Court Opinion

ID: 9636373
Source: CourtListenerOpinion
Date Created: 2023-08-22 14:25:53.722891+00
Date Added: 2024-06-11T18:09:44.644968
License: Public Domain

CLARK, Circuit Judge
(dissenting).
An experienced trial judge who saw and heard the witnesses has made findings which 'seem to me' rational and permissible on the record; and in accordance with our repeated expostulations, I believe we should accept them and affirm. We cannot have any doubt as to his views. He states that he believed the libellant, who “made a good impression on the Court,” thereby necessarily rejecting the testimony of respondent’s witnesses who asserted an entire absence of oil on the decks.
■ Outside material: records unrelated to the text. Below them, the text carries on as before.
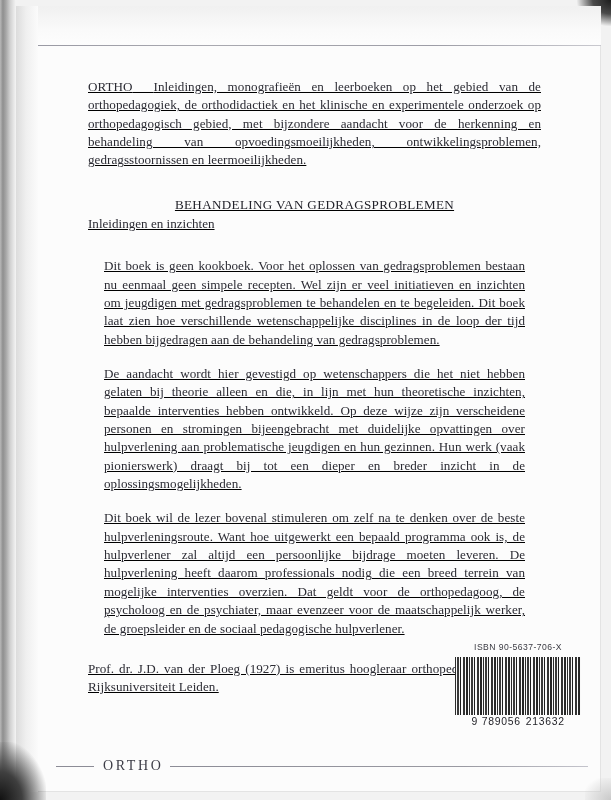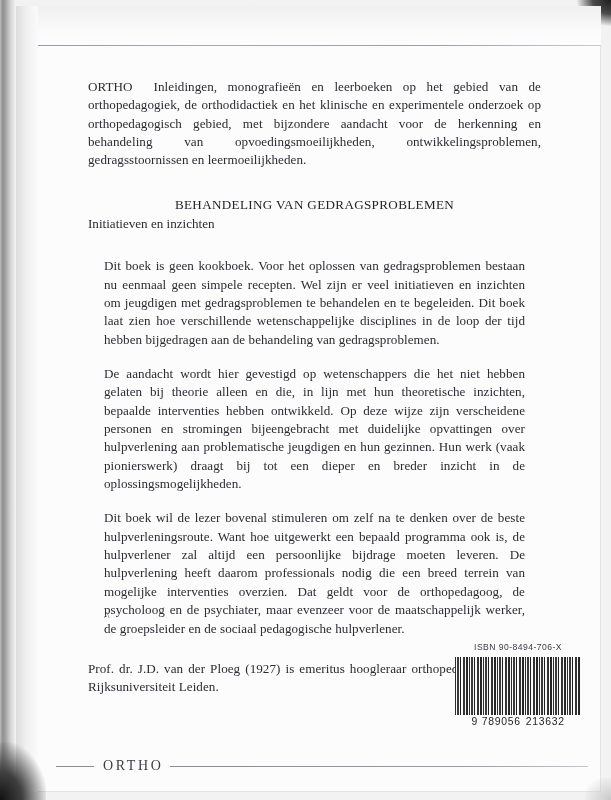--- a/index.html
+++ b/index.html
@@ -87,6 +87,7 @@
     left: 72px;
     top: 72px;
     width: 453px;
+    text-decoration: underline;
   }
 
   .para {

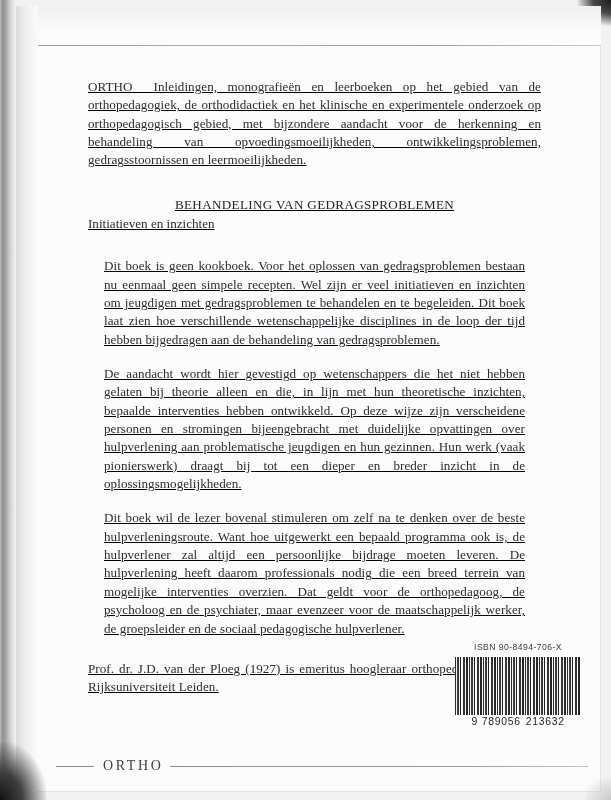--- a/index.html
+++ b/index.html
@@ -232,7 +232,7 @@
 
       <div class="title-block">
         <div class="book-title">BEHANDELING VAN GEDRAGSPROBLEMEN</div>
-        <div class="subtitle-line">Initiatieven en inzichten</div>
+        <div class="subtitle-line">Inleidingen en inzichten</div>
       </div>
 
       <p class="para body-para">Dit boek is geen kookboek. Voor het oplossen van gedragsproblemen bestaan nu eenmaal geen simpele recepten. Wel zijn er veel initiatieven en inzichten om jeugdigen met gedragsproblemen te behandelen en te begeleiden. Dit boek laat zien hoe verschillende wetenschappelijke disciplines in de loop der tijd hebben bijgedragen aan de behandeling van gedragsproblemen.</p>

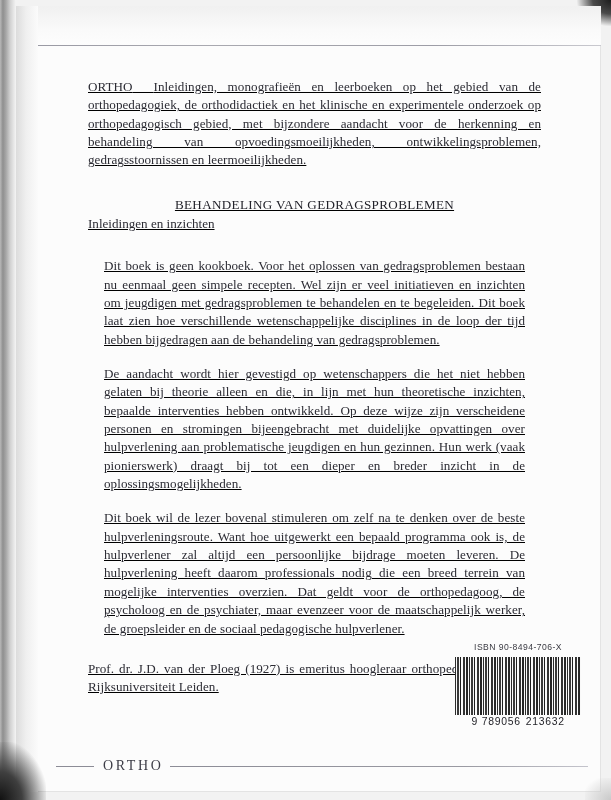--- a/index.html
+++ b/index.html
@@ -245,7 +245,7 @@
     <div class="caret-mark">^</div>
 
     <div class="barcode-block">
-      <div class="isbn-text">ISBN 90-8494-706-X</div>
+      <div class="isbn-text">ISBN 90-5637-706-X</div>
       <div class="barcode-bars"></div>
       <div class="barcode-digits"><span class="lead">9</span><span class="grp">789056</span><span>213632</span></div>
     </div>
He considered several times during the trial the possibility of dividing the damages, and rejected it in saying that “libellant was free from negligence” and that the accident and injuries “were caused solely and exclusively by reason of the negligence and carelessness of the respondent” and its agents. To return the case for further cross-examination of the judge seems to me an unnecessary glorification of procedural formalities. The opinion omits reference to the libellant’s sworn answer to an interrogatory, “Libellant did not notice the oil until after he had fallen,” which, I believe, indicates the rational explanation of the evidence if more is needed. A condition of careless inattention to oil can hardly transfer all responsibility to a worker, so that he is at all times charged with notice of an oil spot which he has not noticed at the moment. But if I am wrong in this, I should think it preferable to accept full responsibility for decision and order reversal here.